=== Listed records ===

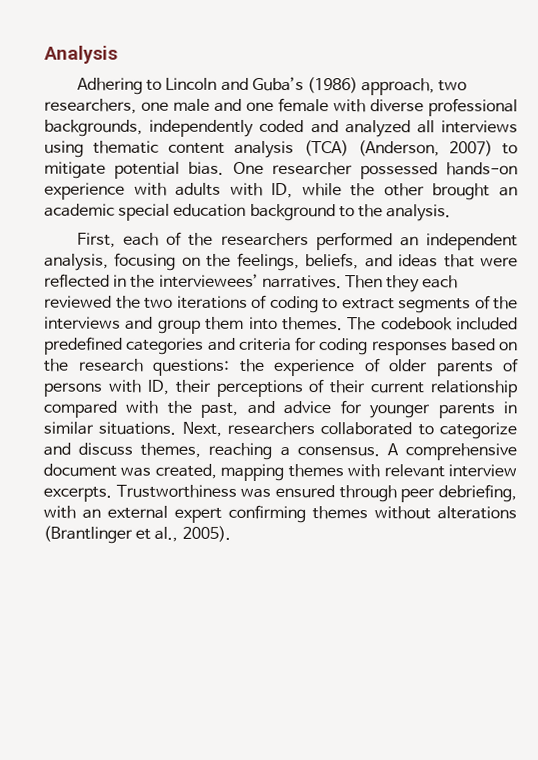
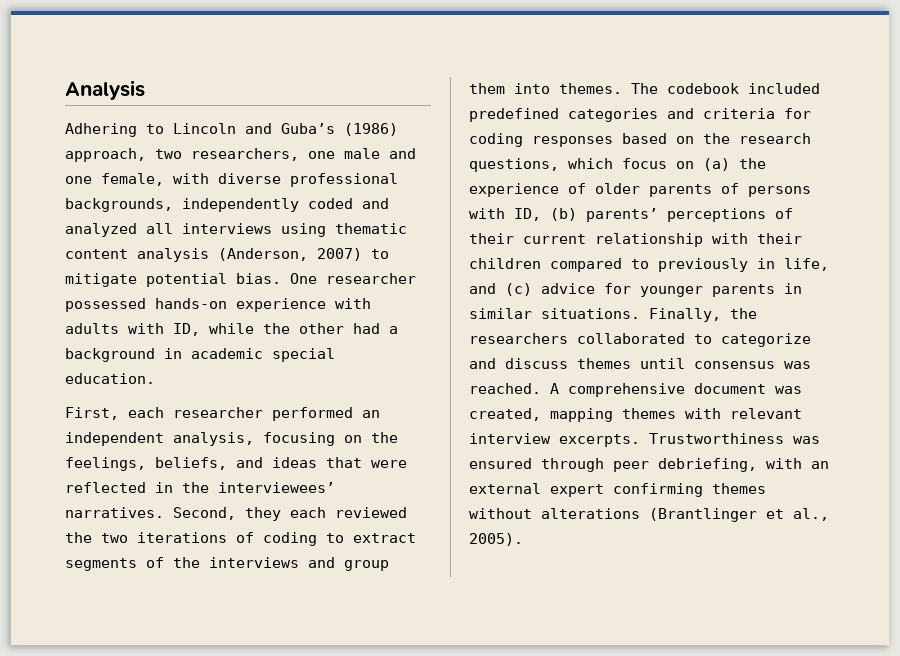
- Adhering to Lincoln and Guba’s (1986) approach, two researchers, one male and one female with diverse professional backgrounds, independently coded and analyzed all interviews using thematic content analysis (TCA) (Anderson, 2007) to mitigate potential bias.
+ Adhering to Lincoln and Guba’s (1986) approach, two researchers, one male and one female, with diverse professional backgrounds, independently coded and analyzed all interviews using thematic content analysis (Anderson, 2007) to mitigate potential bias.
- One researcher possessed hands-on experience with adults with ID, while the other brought an academic special education background to the analysis.
+ One researcher possessed hands-on experience with adults with ID, while the other had a background in academic special education.
- First, each of the researchers performed an independent analysis, focusing on the feelings, beliefs, and ideas that were reflected in the interviewees’ narratives.
+ First, each researcher performed an independent analysis, focusing on the feelings, beliefs, and ideas that were reflected in the interviewees’ narratives.
- Then they each reviewed the two iterations of coding to extract segments of the interviews and group them into themes.
+ Second, they each reviewed the two iterations of coding to extract segments of the interviews and group them into themes.
- The codebook included predefined categories and criteria for coding responses based on the research questions: the experience of older parents of persons with ID, their perceptions of their current relationship compared with the past, and advice for younger parents in similar situations.
+ The codebook included predefined categories and criteria for coding responses based on the research questions, which focus on (a) the experience of older parents of persons with ID, (b) parents’ perceptions of their current relationship with their children compared to previously in life, and (c) advice for younger parents in similar situations.
- Next, researchers collaborated to categorize and discuss themes, reaching a consensus.
+ Finally, the researchers collaborated to categorize and discuss themes until consensus was reached.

=== Task ===
Look through the records above and please copy every line in which the string "persons" occurs.

=== Answer space ===
- The codebook included predefined categories and criteria for coding responses based on the research questions: the experience of older parents of persons with ID, their perceptions of their current relationship compared with the past, and advice for younger parents in similar situations.
+ The codebook included predefined categories and criteria for coding responses based on the research questions, which focus on (a) the experience of older parents of persons with ID, (b) parents’ perceptions of their current relationship with their children compared to previously in life, and (c) advice for younger parents in similar situations.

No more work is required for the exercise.